Rome! quelle page dans l'histoire a été la tienne,

dans les temps d'autrefois où ton épée républicaine

régit le monde entier, pendant une période de bien

des siècles! Alors tu fus la reine couronnée de tes

peuples,

jusqu'au jour où parut dans tes rues le Goth

barbu. Et aujourd'hui, ô cité couronnée par Dieu,

découronnée par l'homme, c'est l'odieux drapeau

rouge, blanc et vert que les brises font flotter sur

tes murs.

En quel temps étais-tu en ta gloire?
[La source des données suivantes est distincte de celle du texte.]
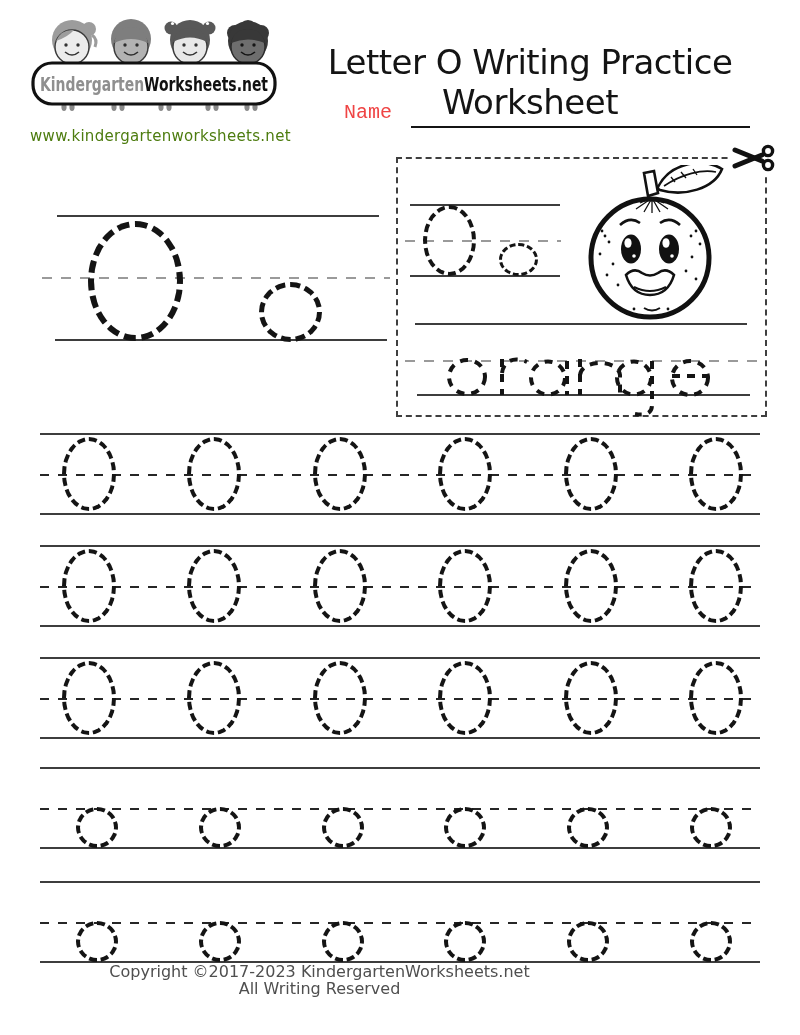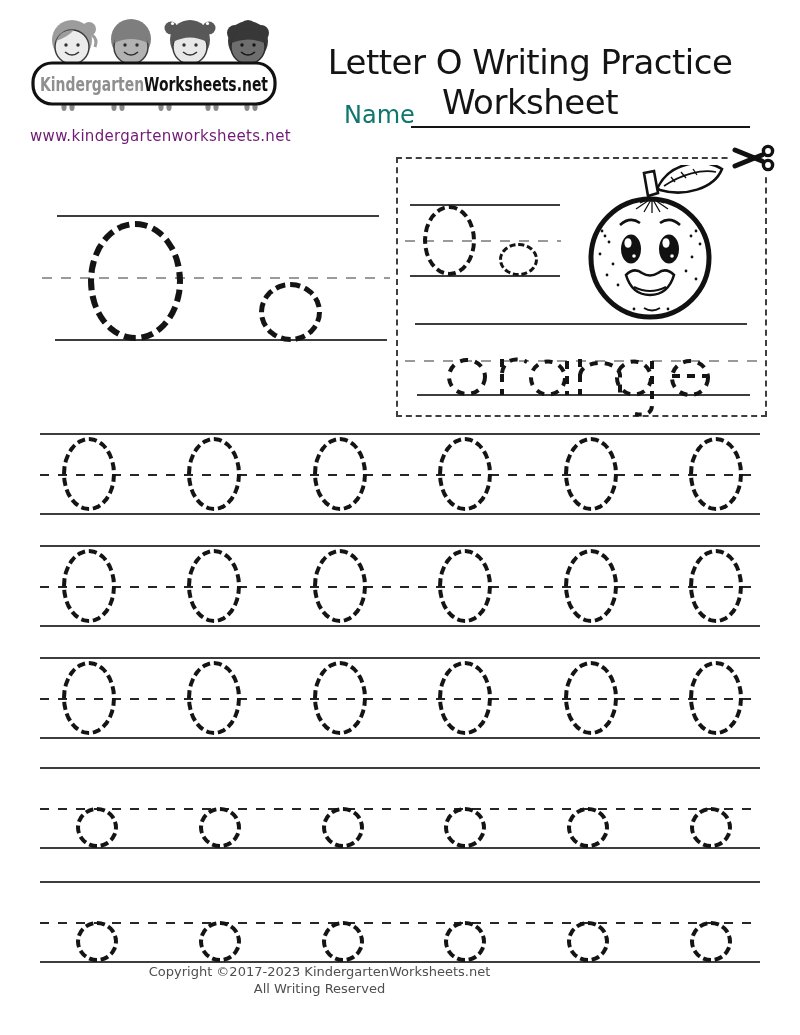--- a/index.html
+++ b/index.html
@@ -3,25 +3,25 @@
 <meta charset="utf-8">
 <style>
   html,body{margin:0;padding:0;background:#fff;}
   .page{
     position:relative;width:800px;height:1035px;background:#fff;overflow:hidden;
     font-family:"DejaVu Sans","Liberation Sans",sans-serif;color:#111;
   }
   
   .logo{position:absolute;left:30px;top:11px;width:248px;}
   .logo-www{position:absolute;left:30px;top:127px;width:248px;text-align:center;
-    font-size:15px;letter-spacing:.3px;color:#701a75;}
+    font-size:15px;letter-spacing:.3px;color:#4d7c0f;}
   
   .title{position:absolute;left:275px;top:42px;width:510px;text-align:center;
     font-size:34px;letter-spacing:-.5px;color:#141414;}
-  .name-label{position:absolute;left:344px;top:101px;font-size:24px;color:#0f766e;}
+  .name-label{position:absolute;left:344px;top:101px;font-size:20px;color:#ef4444;font-family:Liberation Mono, monospace;}
   .name-line{position:absolute;left:411px;top:100px;width:339px;height:26px;
     border-bottom:2.5px solid #141414;}
   
   .ln{position:absolute;}
   .solid{height:0;border-top:2.5px solid #3d3d3d;}
   .dash-gray{height:2px;background:repeating-linear-gradient(90deg,#9a9a9a 0 10px,transparent 10px 19px);}
   .dash-black{height:2px;background:repeating-linear-gradient(90deg,#262626 0 9px,transparent 9px 18px);}
   
   .trace{box-sizing:border-box;border-radius:50%;border:4px dashed #141414;background:transparent;}
   
@@ -40,21 +40,21 @@
   .row .t{left:0;right:0;top:0;}
   .row .m{left:0;right:0;top:41px;}
   .row .b{left:0;right:0;top:80px;}
   .glyphs{position:absolute;left:0;right:0;top:0;bottom:0;display:flex;justify-content:space-between;}
   .glyphs.up{padding:4px 17px 0 22px;align-items:flex-start;}
   .glyphs.low{padding:0 28px 0 36px;align-items:flex-end;}
   .trace-O{width:54px;height:74px;}
   .trace-o{width:42px;height:41px;margin-bottom:1px;}
   
   .footer{position:absolute;left:0;top:963px;width:639px;text-align:center;
-    font-size:13px;line-height:17px;color:#4f4f4f;}
+    font-size:16px;line-height:17px;color:#4f4f4f;}
 </style>
 </head>
 <body>
 
 <div class="page">
 
   <div class="logo">
     <svg width="248" height="104" viewBox="0 0 248 104">
 
       <g>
Alors que tes

aigles avides de pouvoir prenaient leur vol pour saluer

le double soleil et que les nations tremblaient

sous ton sceptre?

Non, ta gloire s'est prolongée jusqu'à ce jour, où

les pèlerins s'agenouillent devant, le Saint unique,

le pasteur captif de l'Eglise de Dieu.

SONNET COMPOSÉ APRÈS L'AUDITION DU
DIES IRAE
CHANTÉ DANS LA CHAPELLE SIXTINE

Non, Seigneur, il n'en est pas ainsi. La blancheur

du lis au printemps, les mélancoliques bois d'oliviers

ou la colombe à la poitrine argentée m'apprennent

plus clairement ta vie et ton amour, que

ces flammes rouges et ces coups de tonnerre, avec

leurs terreurs.

Les vignes empourprées m'apportent de doux

souvenirs de toi: un oiseau qui, le soir, rentre à tire

d'aile vers son nid, me parle de celui qui n'a aucune

place pour se reposer. Je m'imagine que c'est sur toi

que chante le passereau.

Viens plutôt par une soirée d'automne, quand le

rouge et le brun brillent sur les feuilles et que les

campagnes répètent comme un écho la chanson du

passeur.

Viens quand la pleine lune en sa splendeur laisse

tomber son regard sur les rangées de gerbes dorées,

et alors fais ta moisson; nous avons attendu longtemps.